La perdita di peso economico e politico, all’interno della scena mondiale. La perdita di legittimazione agli occhi degli elettori, come attestato dal dilagare dell’astensionismo.
L’enorme divario tra la smisurata produzione normativa per disciplinare/ingabbiare le più diverse attività («un milione e duecentomila pagine della Gazzetta ufficiale europea», ha sottolineato recentemente Giulio Tremonti, tra le pochissime teste pensanti transitate per il Parlamento) e la capacità concreta di migliorare le condizioni di vita dei cittadini.
Lo stridente contrasto tra i proclami autocelebrativi, nel perenne sottinteso che i vertici della UE e i loro emissari nei diversi Stati assicurino le massime garanzie di competenza e integrità, e l’acuirsi dei problemi che ne sono scaturiti via via, dalla mancata integrazione dei cosiddetti migranti all’impatto suicida del Green Deal a tappe forzate. Per non parlare delle tante altre forme di sbandamento e di degrado che attraversano e minano le nostre società, dalla violenza giovanile alla crisi demografica e ai rischi, crescenti, per i sistemi di welfare.
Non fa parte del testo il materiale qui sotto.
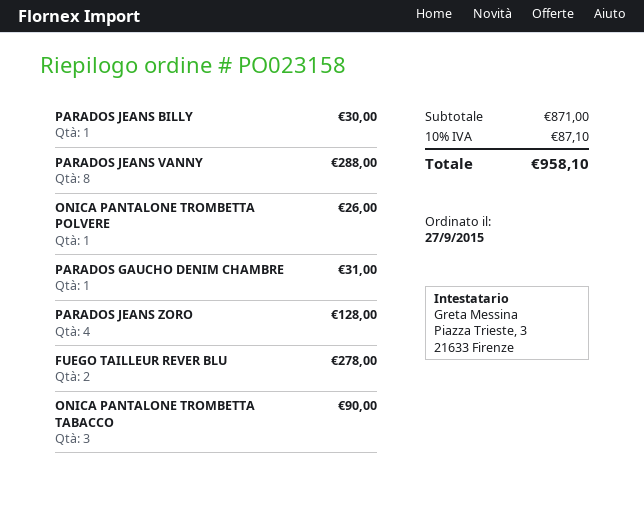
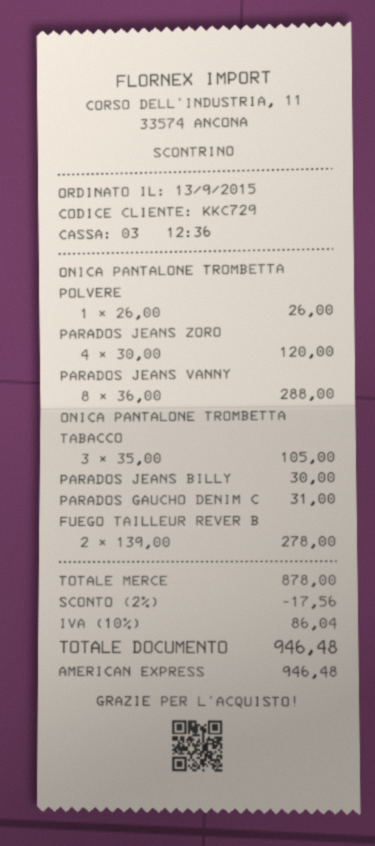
order date: 2015-09-27 -> 2015-09-13
PARADOS JEANS ZORO: 4 for 128.00 -> 4 for 120.00
ONICA PANTALONE TROMBETTA TABACCO: 3 for 90.00 -> 3 for 105.00
subtotal: 871.00 -> 878.00
discount: none -> 2% = 17.56
tax: 10% = 87.10 -> 10% = 86.04
total: 958.10 -> 946.48

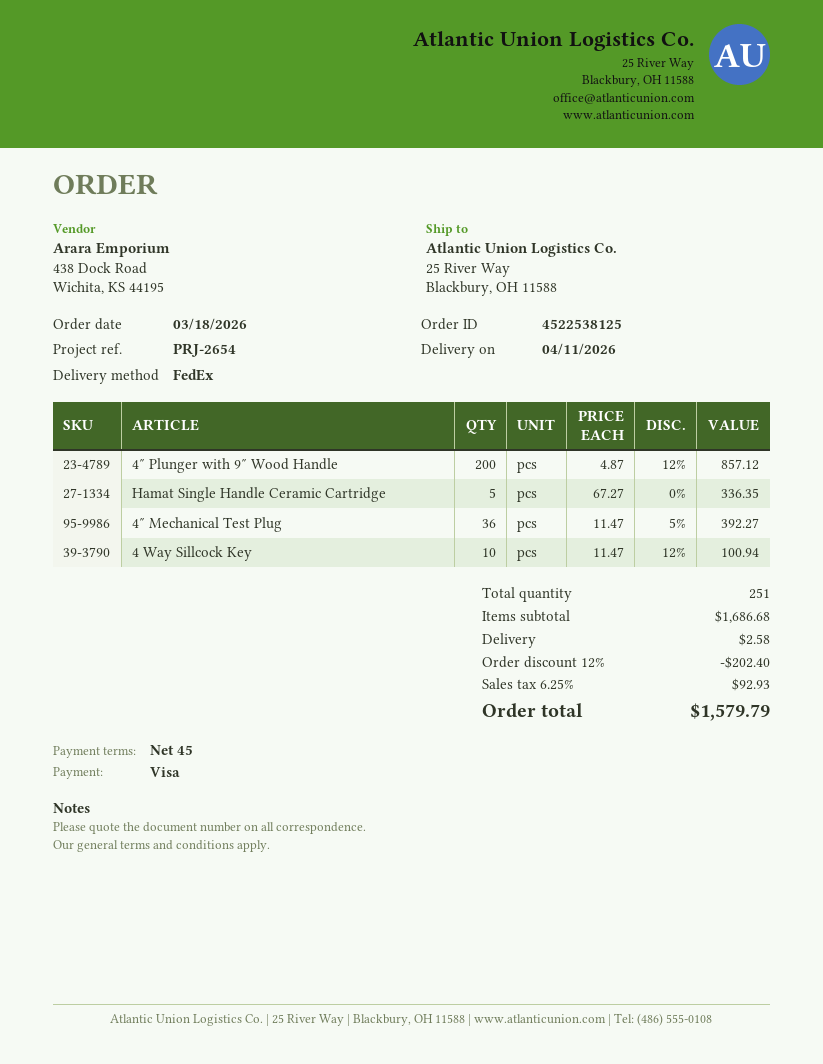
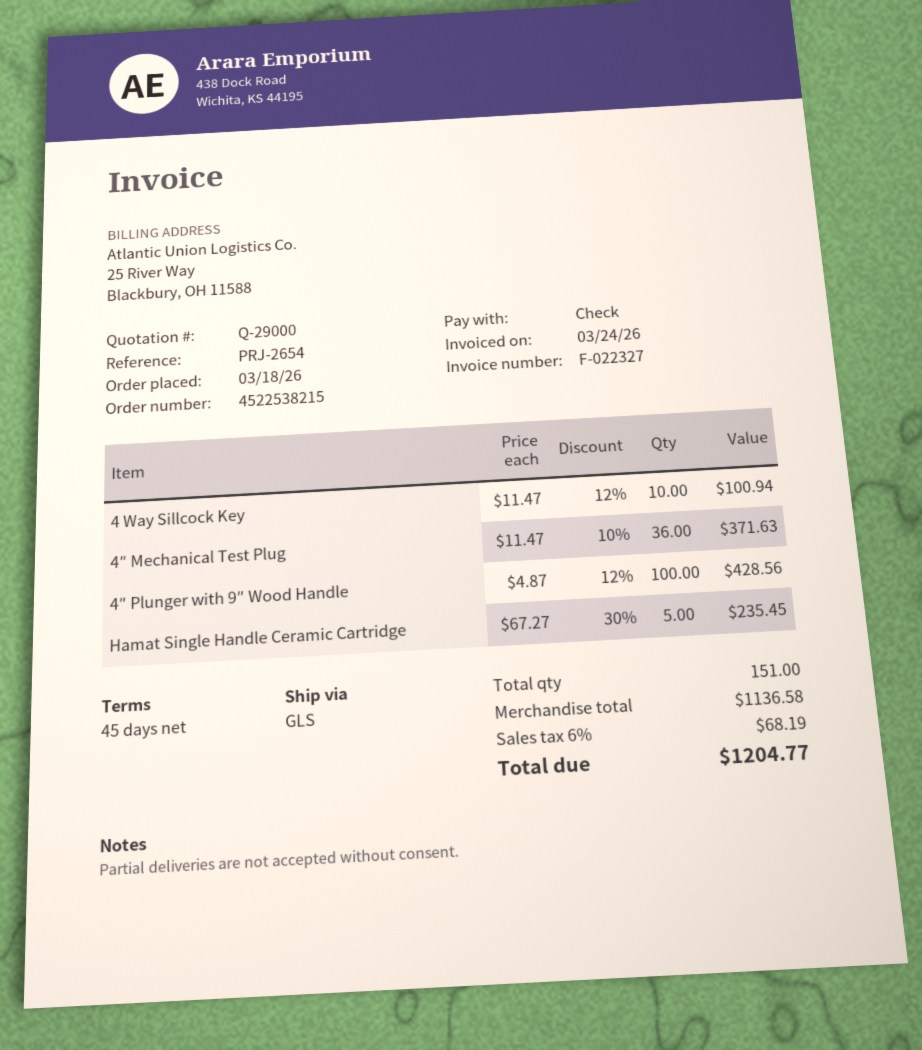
order number: 4522538125 -> 4522538215
payment method: Visa -> cheque
shipping method: FedEx -> GLS
4″ Plunger with 9″ Wood Handle: 200 x 4.87 - 12% = 857.12 -> 100 x 4.87 - 12% = 428.56
Hamat Single Handle Ceramic Cartridge: 5 x 67.27 = 336.35 -> 5 x 67.27 - 30% = 235.45
4″ Mechanical Test Plug: 36 x 11.47 - 5% = 392.27 -> 36 x 11.47 - 10% = 371.63
total quantity: 251 -> 151
subtotal: 1686.68 -> 1136.58
discount: 12% = 202.40 -> none
shipping: 2.58 -> none
tax: 6.25% = 92.93 -> 6% = 68.19
total: 1579.79 -> 1204.77

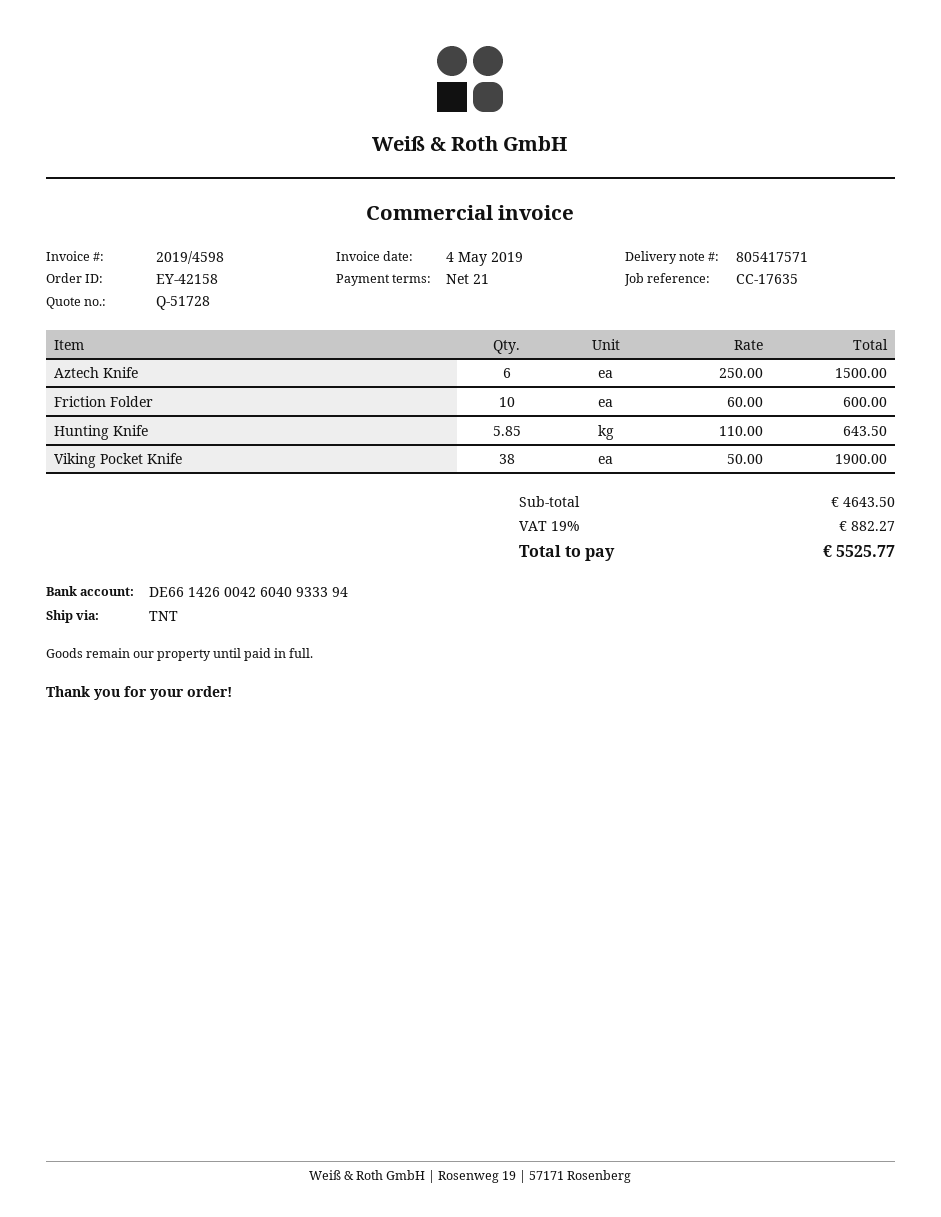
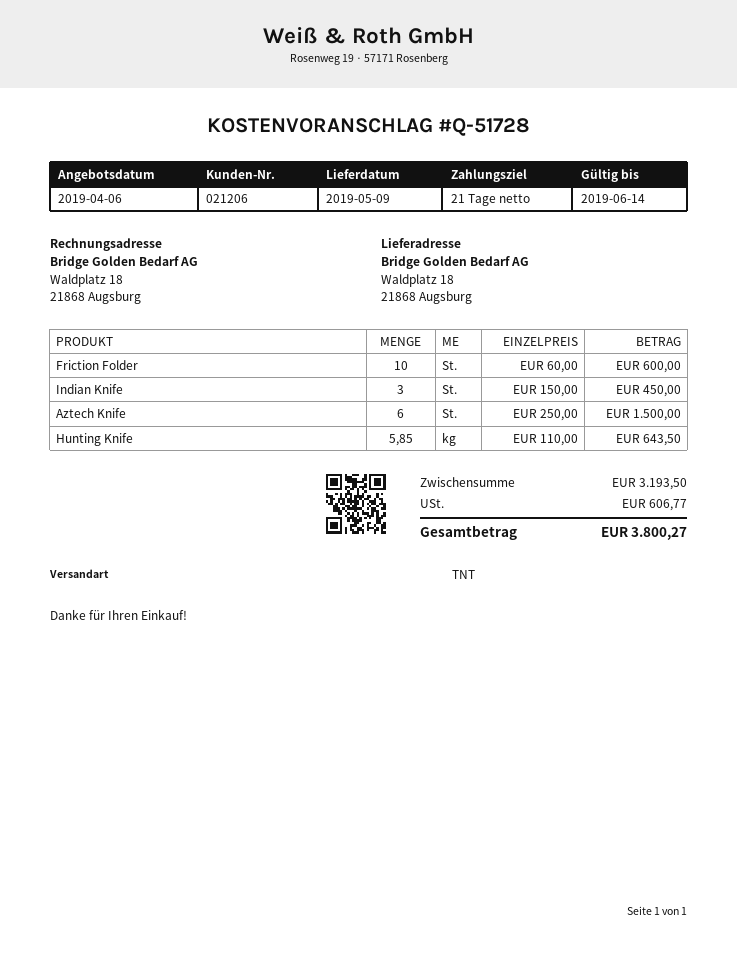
Viking Pocket Knife: 38 x 50.00 = 1900.00 -> none
Indian Knife: none -> 3 x 150.00 = 450.00
subtotal: 4643.50 -> 3193.50
tax: 882.27 -> 606.77
total: 5525.77 -> 3800.27

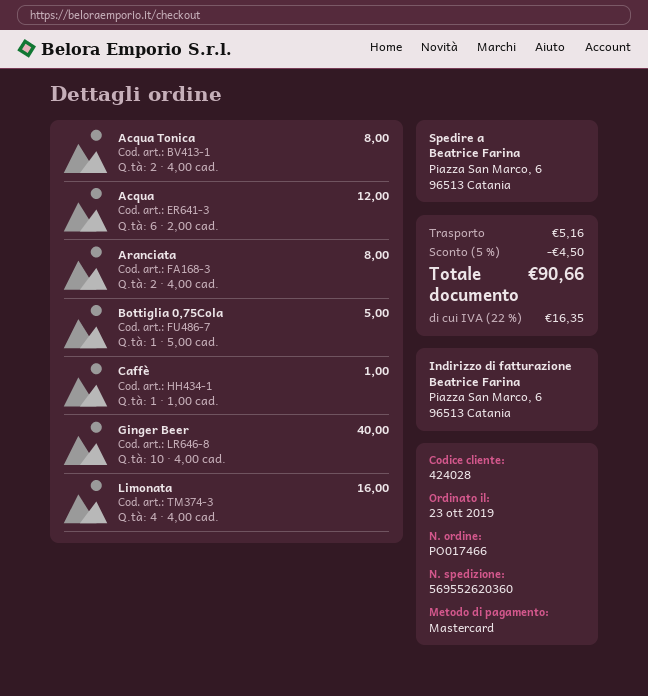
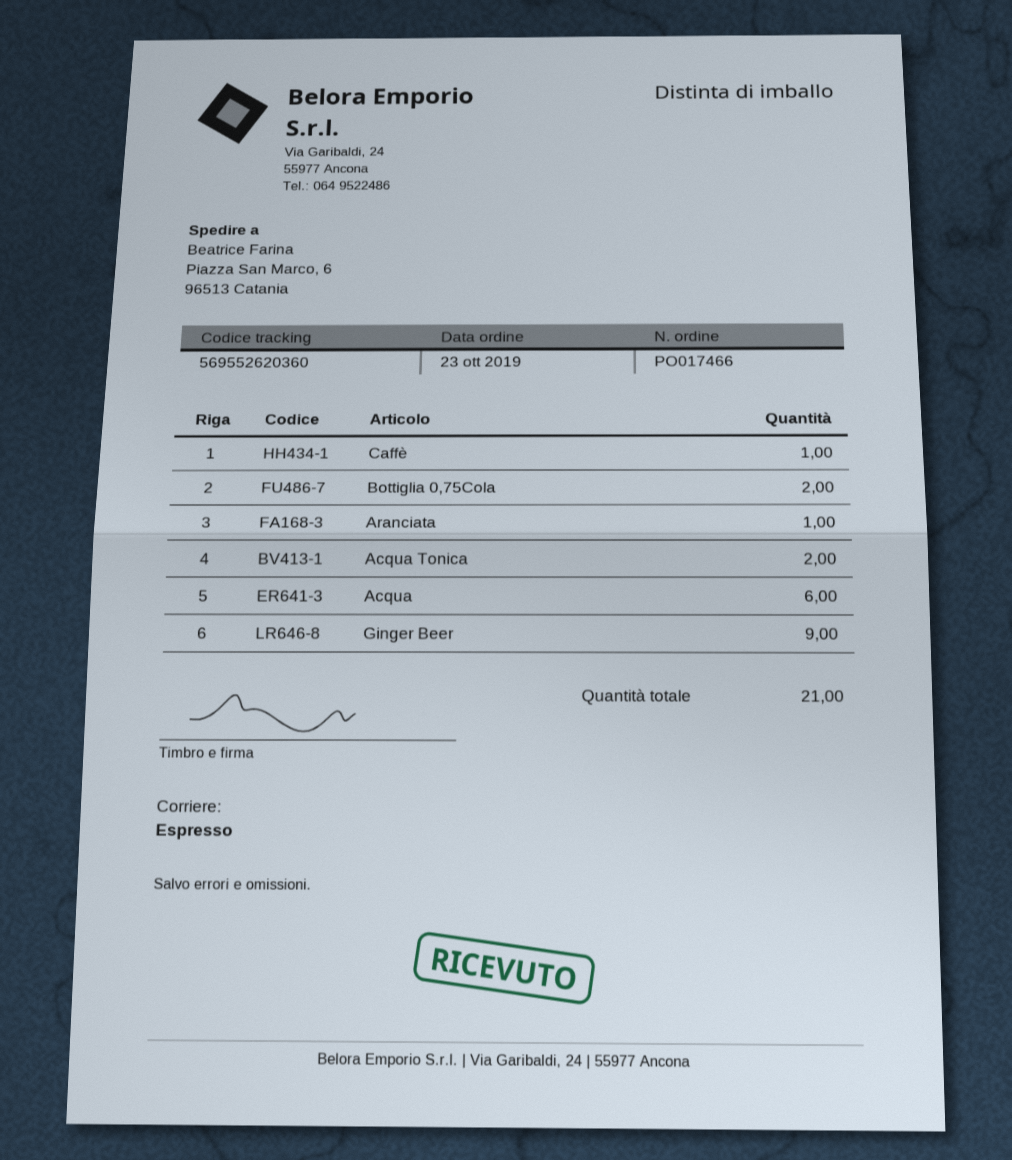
Aranciata: 2 -> 1
Bottiglia 0,75Cola: 1 -> 2
Ginger Beer: 10 -> 9
Limonata: 4 -> none

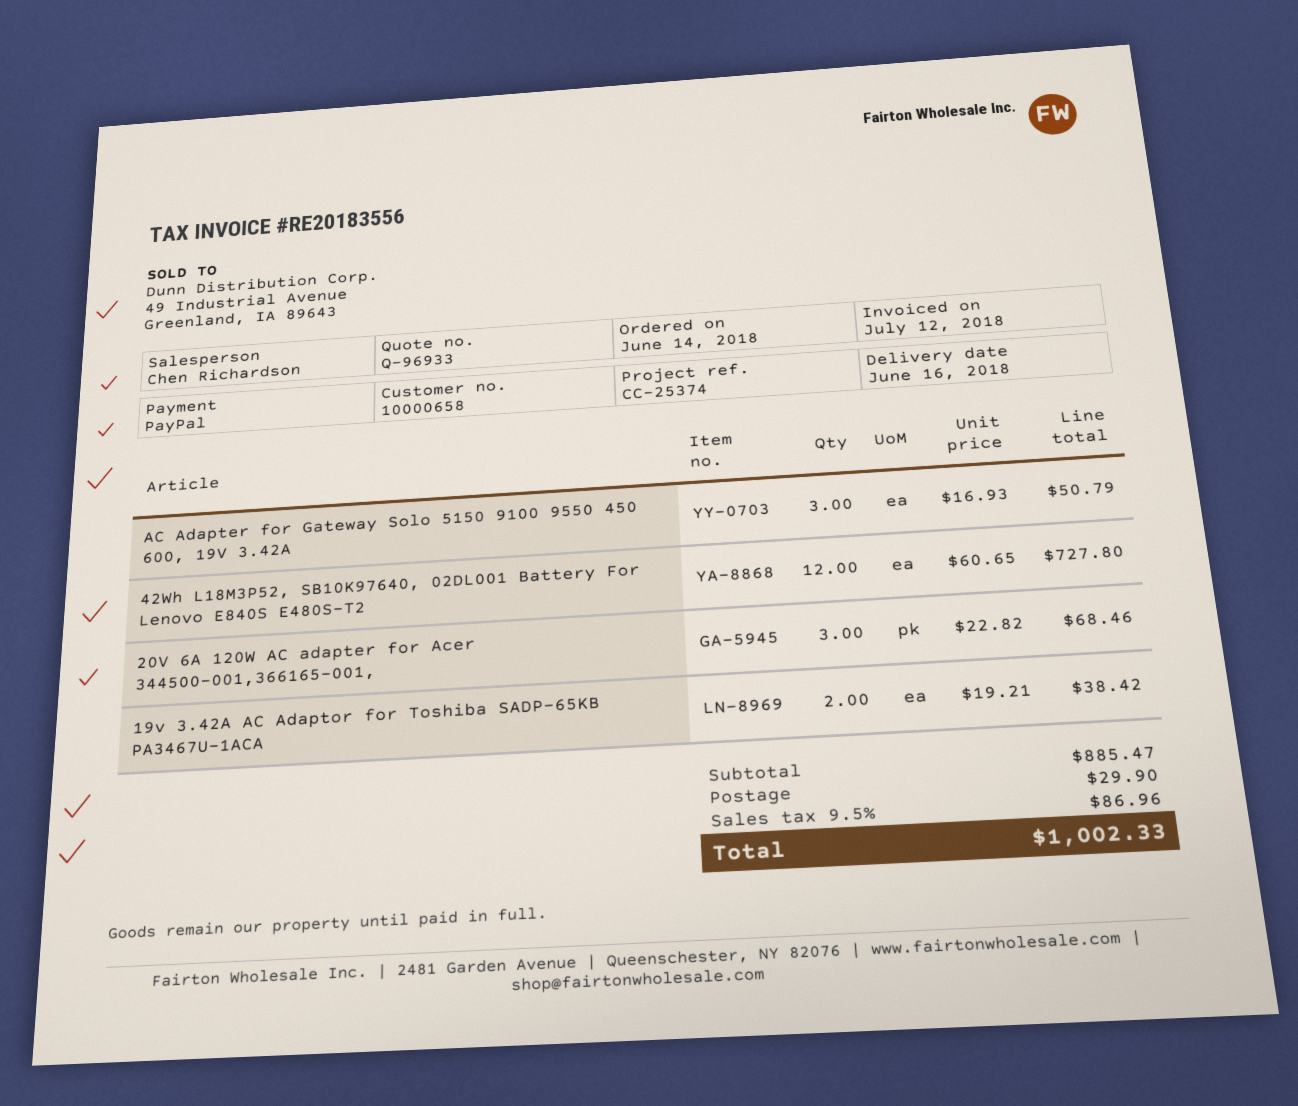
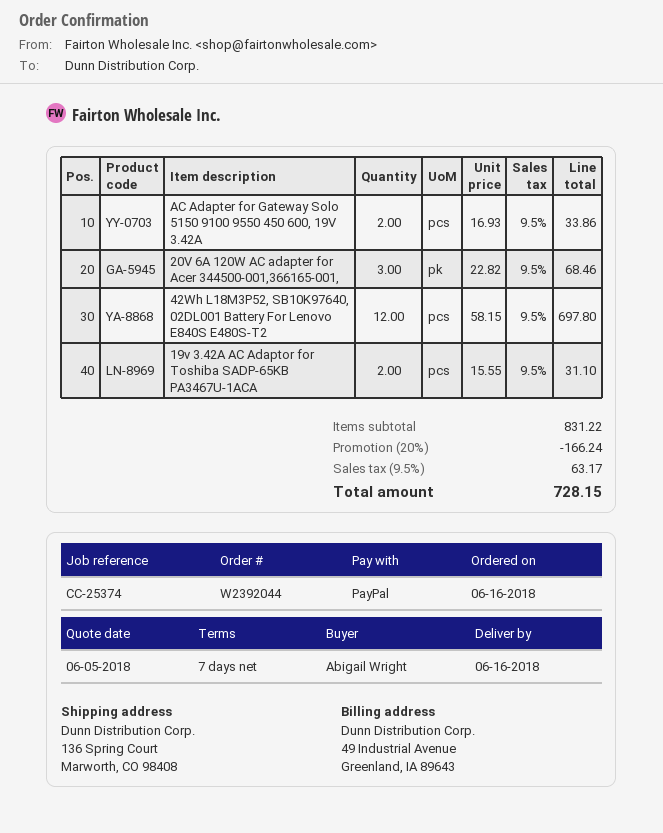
order date: 2018-06-14 -> 2018-06-16
AC Adapter for Gateway Solo 5150 9100 9550 450 600, 19V 3.42A: 3 x 16.93 = 50.79 -> 2 x 16.93 = 33.86
42Wh L18M3P52, SB10K97640, 02DL001 Battery For Lenovo E840S E480S-T2: 12 x 60.65 = 727.80 -> 12 x 58.15 = 697.80
19v 3.42A AC Adaptor for Toshiba SADP-65KB PA3467U-1ACA: 2 x 19.21 = 38.42 -> 2 x 15.55 = 31.10
subtotal: 885.47 -> 831.22
discount: none -> 20% = 166.24
shipping: 29.90 -> none
tax: 9.5% = 86.96 -> 9.5% = 63.17
total: 1002.33 -> 728.15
È su tutto questo, che vorremmo sentire analisi rigorose e toni accorati. Seguiti, come è necessario, da decisioni operative sensate ed efficaci.
Al posto dell’abusato “ce lo chiede l’Europa” un rinnovato e vitale “ce lo chiedono gli europei”.
E allora sì, certamente, finalmente, potremo zittire Elon Musk a buon diritto. Non perché si permette di gettare sassi nello stagno dove sguazzano le attuali classi dirigenti e i loro fervorosi servitori, ma perché non abbiamo bisogno che sia lui, né nessun altro straniero, a dirci cosa dobbiamo fare o non fare.
Per tornare a essere grande, e ammesso che sia ancora possibile, l’Europa deve innanzitutto chiarirsi sul come è arrivata a rimpicciolirsi sino a questo punto. Impettita ma rachitica. Sussiegosa e grottesca. Pomposa nelle chiacchiere e umiliata nei risultati.